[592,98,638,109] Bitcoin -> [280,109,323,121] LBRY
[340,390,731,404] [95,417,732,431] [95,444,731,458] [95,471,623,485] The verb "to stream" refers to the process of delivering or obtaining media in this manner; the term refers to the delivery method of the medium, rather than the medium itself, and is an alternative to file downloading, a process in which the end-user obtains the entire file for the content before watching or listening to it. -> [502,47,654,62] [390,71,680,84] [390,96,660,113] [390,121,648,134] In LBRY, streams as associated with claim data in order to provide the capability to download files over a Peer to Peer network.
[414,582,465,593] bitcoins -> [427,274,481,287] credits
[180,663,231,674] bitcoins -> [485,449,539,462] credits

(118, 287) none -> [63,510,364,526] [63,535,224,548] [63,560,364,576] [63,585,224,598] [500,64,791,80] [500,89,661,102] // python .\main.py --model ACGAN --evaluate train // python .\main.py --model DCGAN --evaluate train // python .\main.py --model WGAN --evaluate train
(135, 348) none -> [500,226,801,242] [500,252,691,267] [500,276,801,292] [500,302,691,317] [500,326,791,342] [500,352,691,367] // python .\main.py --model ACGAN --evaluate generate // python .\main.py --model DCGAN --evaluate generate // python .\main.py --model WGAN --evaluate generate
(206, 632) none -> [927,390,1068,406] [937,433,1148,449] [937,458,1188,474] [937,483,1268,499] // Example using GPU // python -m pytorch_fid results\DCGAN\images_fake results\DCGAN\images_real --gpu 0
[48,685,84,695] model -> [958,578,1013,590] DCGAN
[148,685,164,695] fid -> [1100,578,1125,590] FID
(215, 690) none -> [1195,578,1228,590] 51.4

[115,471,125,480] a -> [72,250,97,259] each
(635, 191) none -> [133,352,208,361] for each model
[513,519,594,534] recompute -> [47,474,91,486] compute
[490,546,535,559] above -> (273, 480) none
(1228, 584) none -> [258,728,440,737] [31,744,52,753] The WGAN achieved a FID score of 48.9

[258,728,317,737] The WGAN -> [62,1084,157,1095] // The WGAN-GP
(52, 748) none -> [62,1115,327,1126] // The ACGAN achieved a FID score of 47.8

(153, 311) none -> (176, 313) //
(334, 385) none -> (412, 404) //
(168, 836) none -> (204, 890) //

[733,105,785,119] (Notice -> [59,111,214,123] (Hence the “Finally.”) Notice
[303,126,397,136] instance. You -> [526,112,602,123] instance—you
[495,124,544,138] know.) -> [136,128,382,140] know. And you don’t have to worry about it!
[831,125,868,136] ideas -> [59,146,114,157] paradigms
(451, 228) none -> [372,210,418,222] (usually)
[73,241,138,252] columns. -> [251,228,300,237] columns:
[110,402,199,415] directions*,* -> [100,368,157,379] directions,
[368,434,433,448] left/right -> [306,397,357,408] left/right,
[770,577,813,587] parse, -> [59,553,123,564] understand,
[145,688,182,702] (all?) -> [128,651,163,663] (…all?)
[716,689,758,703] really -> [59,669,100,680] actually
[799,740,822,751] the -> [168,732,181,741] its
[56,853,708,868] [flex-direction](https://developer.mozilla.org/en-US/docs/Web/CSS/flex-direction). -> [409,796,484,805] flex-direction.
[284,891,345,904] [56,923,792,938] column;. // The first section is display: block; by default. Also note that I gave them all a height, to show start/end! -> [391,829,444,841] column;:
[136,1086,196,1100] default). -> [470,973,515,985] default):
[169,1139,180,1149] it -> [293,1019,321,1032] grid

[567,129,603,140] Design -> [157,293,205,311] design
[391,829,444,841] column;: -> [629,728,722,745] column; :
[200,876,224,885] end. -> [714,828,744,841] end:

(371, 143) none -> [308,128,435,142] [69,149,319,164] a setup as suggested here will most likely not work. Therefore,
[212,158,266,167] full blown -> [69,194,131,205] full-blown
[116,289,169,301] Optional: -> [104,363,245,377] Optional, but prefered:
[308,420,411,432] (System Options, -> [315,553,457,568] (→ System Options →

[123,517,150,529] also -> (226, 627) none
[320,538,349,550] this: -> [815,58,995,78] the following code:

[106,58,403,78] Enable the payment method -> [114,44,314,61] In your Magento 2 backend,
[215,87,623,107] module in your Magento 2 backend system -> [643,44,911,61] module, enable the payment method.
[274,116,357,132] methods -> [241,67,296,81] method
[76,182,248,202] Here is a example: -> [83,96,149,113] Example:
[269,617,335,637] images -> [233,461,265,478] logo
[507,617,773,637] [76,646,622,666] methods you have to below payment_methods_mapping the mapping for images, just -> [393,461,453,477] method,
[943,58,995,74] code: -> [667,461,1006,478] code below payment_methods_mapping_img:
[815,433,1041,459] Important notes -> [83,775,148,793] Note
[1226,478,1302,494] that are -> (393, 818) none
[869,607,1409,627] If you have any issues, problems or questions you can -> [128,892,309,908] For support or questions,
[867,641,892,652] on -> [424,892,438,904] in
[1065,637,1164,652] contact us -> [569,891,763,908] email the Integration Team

ACTIVITY :: Quote the listing above, but only from the line that shows "[368,434,433,448] left/right ->" through the line that shows "[116,289,169,301] Optional: ->".

THE ANSWER ::
[368,434,433,448] left/right -> [306,397,357,408] left/right,
[770,577,813,587] parse, -> [59,553,123,564] understand,
[145,688,182,702] (all?) -> [128,651,163,663] (…all?)
[716,689,758,703] really -> [59,669,100,680] actually
[799,740,822,751] the -> [168,732,181,741] its
[56,853,708,868] [flex-direction](https://developer.mozilla.org/en-US/docs/Web/CSS/flex-direction). -> [409,796,484,805] flex-direction.
[284,891,345,904] [56,923,792,938] column;. // The first section is display: block; by default. Also note that I gave them all a height, to show start/end! -> [391,829,444,841] column;:
[136,1086,196,1100] default). -> [470,973,515,985] default):
[169,1139,180,1149] it -> [293,1019,321,1032] grid

[567,129,603,140] Design -> [157,293,205,311] design
[391,829,444,841] column;: -> [629,728,722,745] column; :
[200,876,224,885] end. -> [714,828,744,841] end:

(371, 143) none -> [308,128,435,142] [69,149,319,164] a setup as suggested here will most likely not work. Therefore,
[212,158,266,167] full blown -> [69,194,131,205] full-blown
[116,289,169,301] Optional: -> [104,363,245,377] Optional, but prefered:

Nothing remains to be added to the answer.